We have the right and duty to defend, at our expense, any claim, proceeding or suit against you for damages payable by this insurance. We have the right to investigate and settle these claims, proceedings and suits.

We have no duty to defend a claim, proceeding or suit that is not covered by this insurance. We have no duty to defend or continue defending after we have paid our applicable limit of liability under this insurance.

In her complaint, Hart did not allege an employer-employee relationship with Jonathan, nor did she allege that her injuries arose out and in the course of employment. She alleged that the premises were in an unsafe condition, causing her to fall and suffer injuries. However, as required by Rule 4:5-1(b)(2), the complaint contained the certification of Hart's attorney, stating that "[t]his matter is also the subject of a related Workers' Compensation action pending in Jersey City Workers' Compensation Court." Continental, of course, was aware of the workers' compensation action and was defending it. Continental was aware that in her workers' compensation petition, Hart alleged that the injuries she suffered in this incident arose out of and in the course of her employment with Jonathan.

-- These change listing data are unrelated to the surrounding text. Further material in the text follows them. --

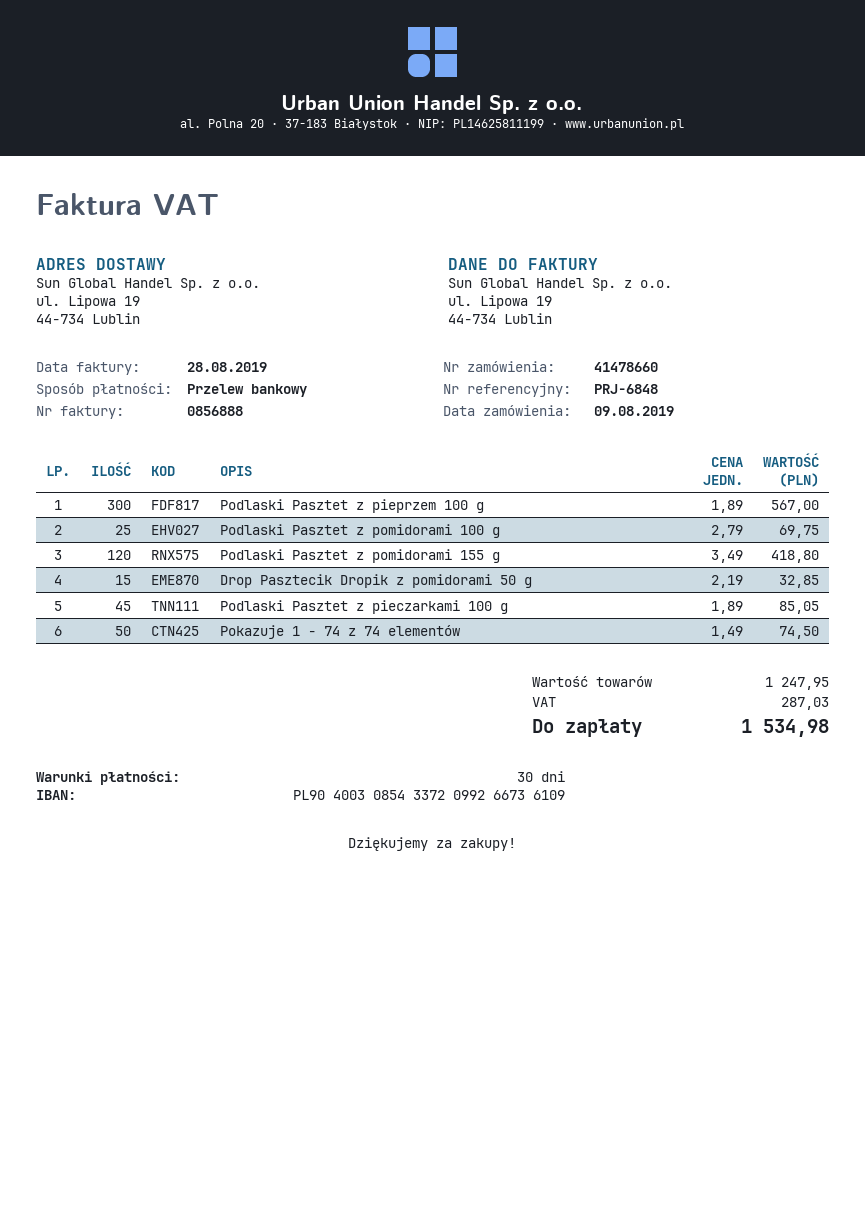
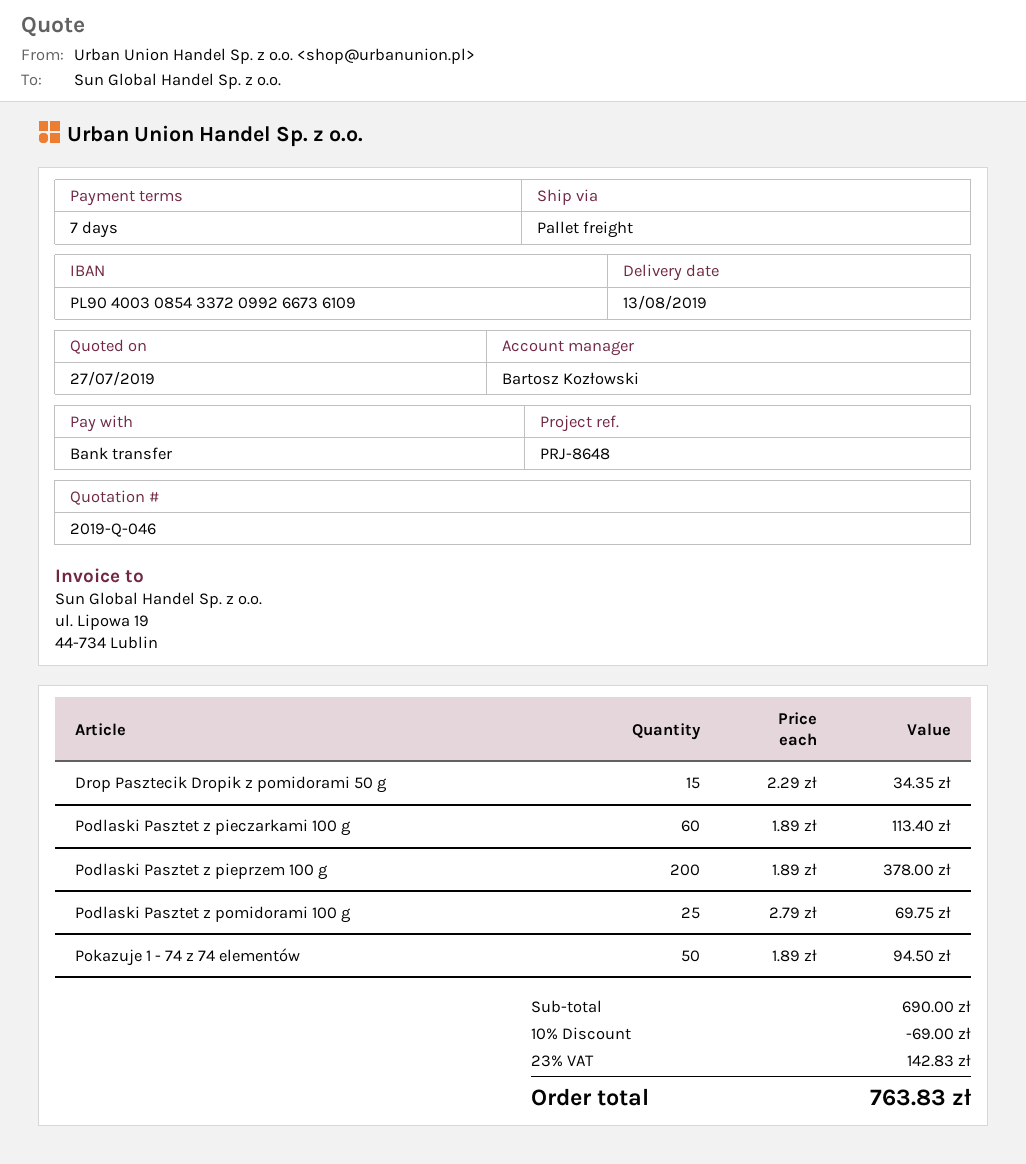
payment terms: 30 days -> 7 days
reference: PRJ-6848 -> PRJ-8648
Podlaski Pasztet z pieprzem 100 g: 300 x 1.89 = 567.00 -> 200 x 1.89 = 378.00
Podlaski Pasztet z pomidorami 155 g: 120 x 3.49 = 418.80 -> none
Drop Pasztecik Dropik z pomidorami 50 g: 15 x 2.19 = 32.85 -> 15 x 2.29 = 34.35
Podlaski Pasztet z pieczarkami 100 g: 45 x 1.89 = 85.05 -> 60 x 1.89 = 113.40
Pokazuje 1 - 74 z 74 elementów: 50 x 1.49 = 74.50 -> 50 x 1.89 = 94.50
subtotal: 1247.95 -> 690.00
discount: none -> 10% = 69.00
tax: 287.03 -> 142.83
total: 1534.98 -> 763.83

We exercise de novo review over the trial court's interpretation of the insurance policy. Fastenberg v. Prudential Ins. Co. of Am., 309 N.J. Super. 415, 420 (App. Div. 1998).

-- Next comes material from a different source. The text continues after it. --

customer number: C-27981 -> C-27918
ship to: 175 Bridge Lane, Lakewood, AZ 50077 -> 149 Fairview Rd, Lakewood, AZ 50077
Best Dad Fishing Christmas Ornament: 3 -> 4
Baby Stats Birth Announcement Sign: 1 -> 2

As insurance policies are contracts of adhesion, it is clear that we must resolve any ambiguities in the language of the policy against its drafter, the insurer. Pinto v. N.J. Mfrs. Ins. Co., 365 N.J. Super. 378, 386-87 (App. Div. 2004), aff'd, 183 N.J. 405 (2005). We read the policy in liberal fashion to afford coverage "to the fullest extent that any fair interpretation will allow." Christafano v. N.J. Mfrs. Ins. Co., 361 N.J. Super. 228, 234 (App. Div. 2003). We construe ambiguous exclusionary clauses in strict fashion, to conform with the insured's objectively reasonable expectations. Di Orio v. N.J. Mfrs. Ins. Co., 79 N.J. 257, 269 (1979); Conduit & Found. Corp. v. Hartford Cas. Ins. Co., 329 N.J. Super. 91, 99 (App. Div. 2000).

We will not, however, draft a "'better policy of insurance than the one purchased.'" Christafano, supra, 361 N.J. Super. at 234-35 (quoting Walker Rogge, Inc. v. Chelsea Title & Guar. Co., 116 N.J. 517, 529 (1989)). "[W]hen the language of an insurance policy is clear, we must enforce its terms as written." Conduit & Found. Corp., supra, 329 N.J. Super. at 99.

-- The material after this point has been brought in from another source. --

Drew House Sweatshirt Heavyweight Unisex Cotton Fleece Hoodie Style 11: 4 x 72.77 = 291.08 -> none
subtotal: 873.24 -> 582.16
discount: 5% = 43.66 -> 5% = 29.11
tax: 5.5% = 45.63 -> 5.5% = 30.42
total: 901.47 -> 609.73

This appeal centers on Continental's duty to defend Jonathan against Hart's civil action. The duty to defend derives from the language of the policy. Hartford Accident & Indem. Co. v. Aetna Life & Cas. Ins. Co., 98 N.J. 18, 22 (1984). It arises when a comparison of the allegations of the complaint and the language of the policy "reveals that if the allegations of the complaint are sustained, the insurer will be required to pay any resulting judgment." Sears Roebuck & Co. v. Nat'l Union Fire Ins. Co., 340 N.J. Super. 223, 241 (App. Div.), certif. denied, 169 N.J. 608 (2001). The duty "comes into being when the complaint states a claim constituting a risk insured against." Danek v. Hommer, 28 N.J. Super. 68, 77 (App. Div. 1953), aff'd o.b., 15 N.J. 573 (1954). We resolve any doubts about coverage in favor of the insured. Salem Group v. Oliver, 128 N.J. 1, 4 (1992); Sears Roebuck, supra, 340 N.J. Super. at 241.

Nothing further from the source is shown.